§ **Work to complete**
Taking each line of the records in turn, count those containing "Hommes" and report only the number.

Top of Materials provided

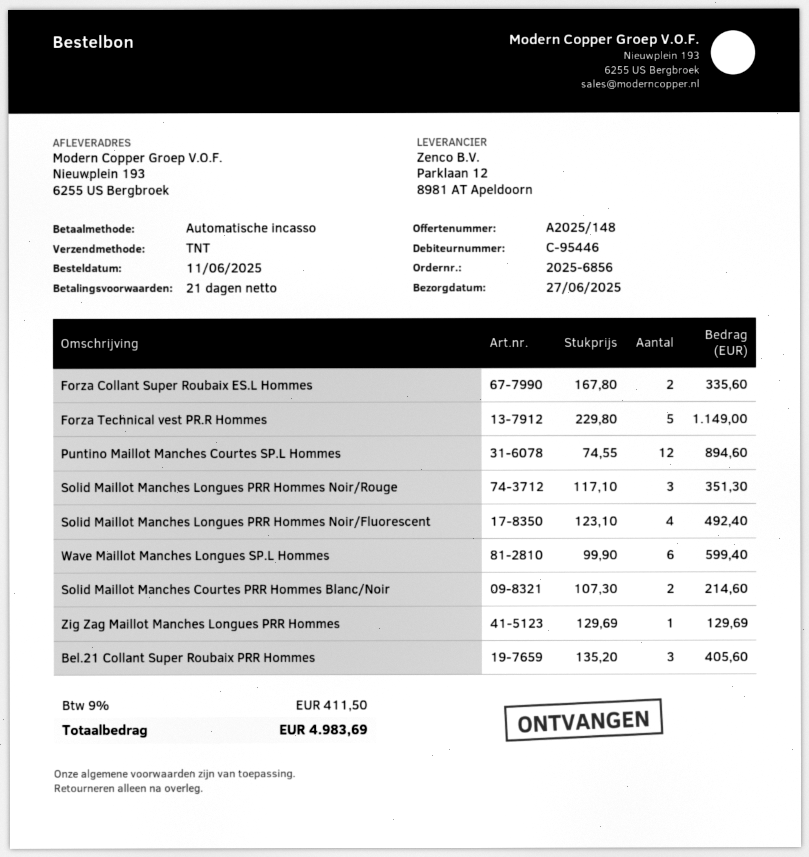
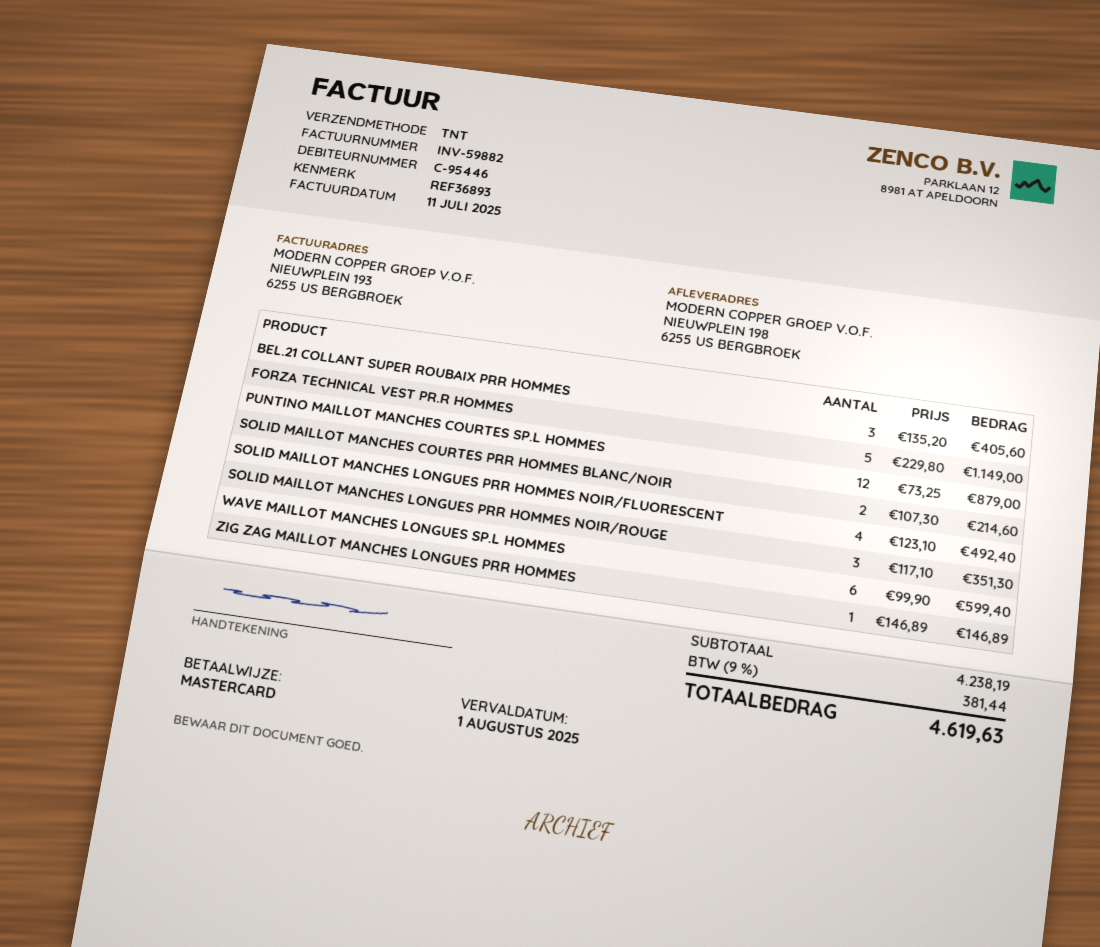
payment method: direct debit -> Mastercard
ship to: Nieuwplein 193, 6255 US Bergbroek -> NIEUWPLEIN 198, 6255 US BERGBROEK
Forza Collant Super Roubaix ES.L Hommes: 2 x 167.80 = 335.60 -> none
Puntino Maillot Manches Courtes SP.L Hommes: 12 x 74.55 = 894.60 -> 12 x 73.25 = 879.00
Zig Zag Maillot Manches Longues PRR Hommes: 1 x 129.69 = 129.69 -> 1 x 146.89 = 146.89
tax: 9% = 411.50 -> 9% = 381.44
total: 4983.69 -> 4619.63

Bottom of Materials provided

§ **Written solution**
3